§ **TASK REQUIREMENTS**: Give a verbatim copy of the lines below, minus the pictures.

§ **MATERIAL FOR THE TASK**:
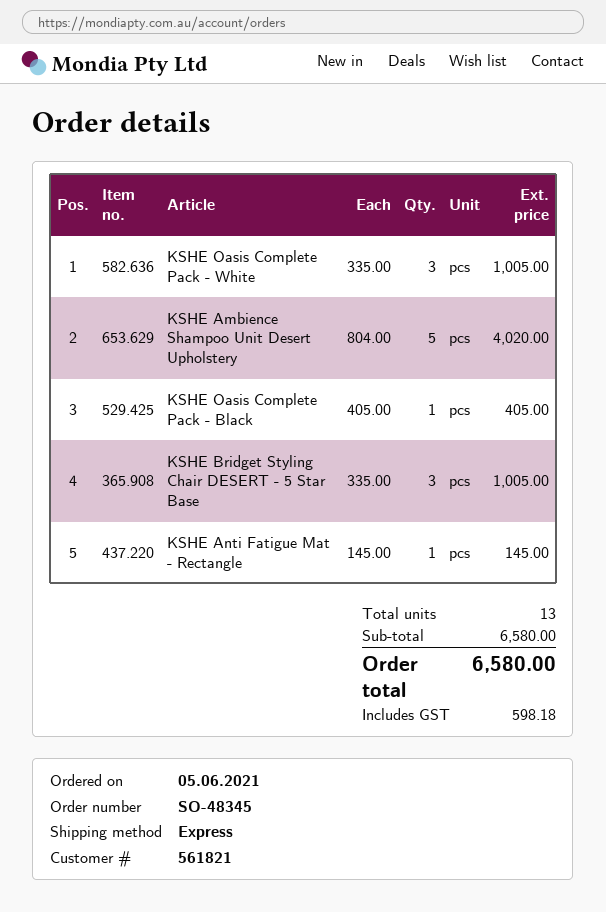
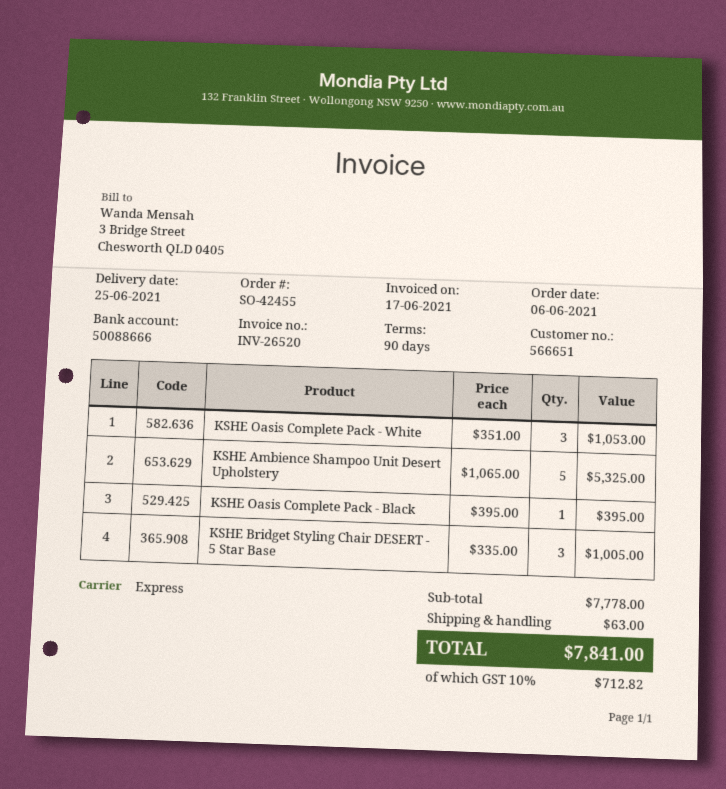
order number: SO-48345 -> SO-42455
order date: 2021-06-05 -> 2021-06-06
customer number: 561821 -> 566651
KSHE Oasis Complete Pack - White: 3 x 335.00 = 1005.00 -> 3 x 351.00 = 1053.00
KSHE Ambience Shampoo Unit Desert Upholstery: 5 x 804.00 = 4020.00 -> 5 x 1065.00 = 5325.00
KSHE Oasis Complete Pack - Black: 1 x 405.00 = 405.00 -> 1 x 395.00 = 395.00
KSHE Anti Fatigue Mat - Rectangle: 1 x 145.00 = 145.00 -> none
subtotal: 6580.00 -> 7778.00
shipping: none -> 63.00
tax: 598.18 -> 712.82
total: 6580.00 -> 7841.00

§ **TASK ANSWER**:
order number: SO-48345 -> SO-42455
order date: 2021-06-05 -> 2021-06-06
customer number: 561821 -> 566651
KSHE Oasis Complete Pack - White: 3 x 335.00 = 1005.00 -> 3 x 351.00 = 1053.00
KSHE Ambience Shampoo Unit Desert Upholstery: 5 x 804.00 = 4020.00 -> 5 x 1065.00 = 5325.00
KSHE Oasis Complete Pack - Black: 1 x 405.00 = 405.00 -> 1 x 395.00 = 395.00
KSHE Anti Fatigue Mat - Rectangle: 1 x 145.00 = 145.00 -> none
subtotal: 6580.00 -> 7778.00
shipping: none -> 63.00
tax: 598.18 -> 712.82
total: 6580.00 -> 7841.00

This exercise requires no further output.